Talking evolution for the Assembly Series

Pulitzer Prize-winning Larson on campus Feb. 10

Pulitzer Prize-winning author and historian Edward J. Larson, J.D., Ph.D., University Professor and Hugh and Hazel Darling Chair in Law at Pepperdine University, will present “From Dayton to Dover: A Brief History of the Evolution Teaching Controversy in the U.S.” at 4 p.m. Wednesday, Feb. 10, in Louderman Hall, Room 458. This Assembly Series program is the Thomas S. Hall Lecture.

Larson

Larson will focus on a contentious 80-year period in U.S. history, beginning in 1925 with “The Monkey Trial,” Tennessee v. John Scopes and the renowned showdown between William Jennings Bryan and Clarence Darrow. The period ends with Kitzmiller et. al v. Dover Area School District, the 2005 decision in which the U.S. District Court ruled that teaching intelligent design in public school biology classes violated the Establishment Clause of the First Amendment to the Constitution because intelligent design is not science and “cannot uncouple itself from its creationist, and thus religious, antecedents.”
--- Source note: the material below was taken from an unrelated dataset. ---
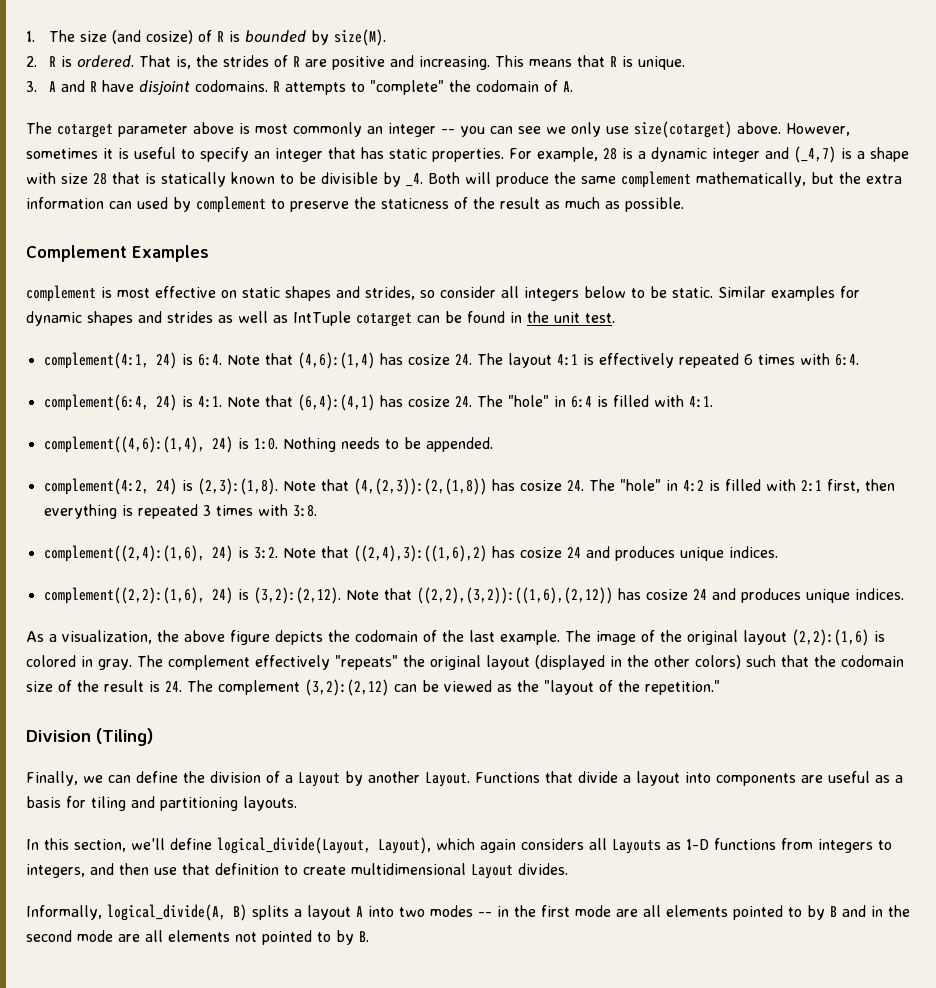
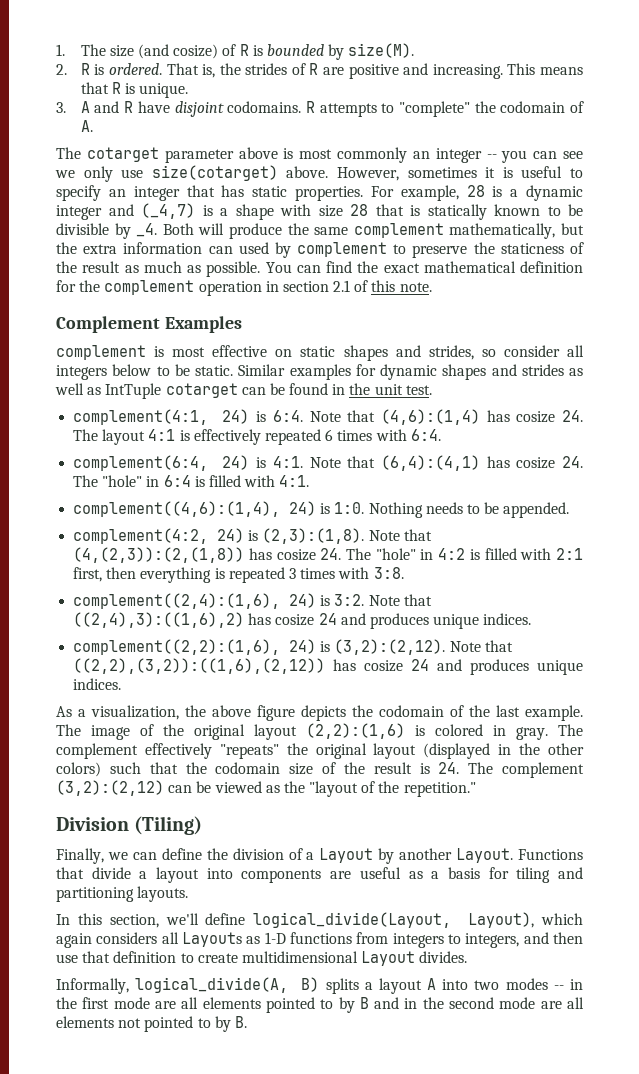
+ You can find the exact mathematical definition for the complement operation in section 2.1 of this note.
Larson’s work deals mainly with evolution, law and the current and historical conflicts between science and religion. His books are regarded as both scholarly and highly readable for the general public. Some of his works include “The Revolution of 1800,” “The Creation-Evolution Debate: Historical Perspectives,” “Evolution Workshop: God and Science in the Galapagos Islands” and the Pulitzer-winner “Summer for the Gods: The Scopes Trial and America’s Continuing Debate over Science and Religion.”

After earning a bachelor’s degree at Williams College and both a master’s degree and a doctorate at the University of Wisconsin, Larson earned a law degree from Harvard University. He lectures around the world and appears frequently in print and broadcast media.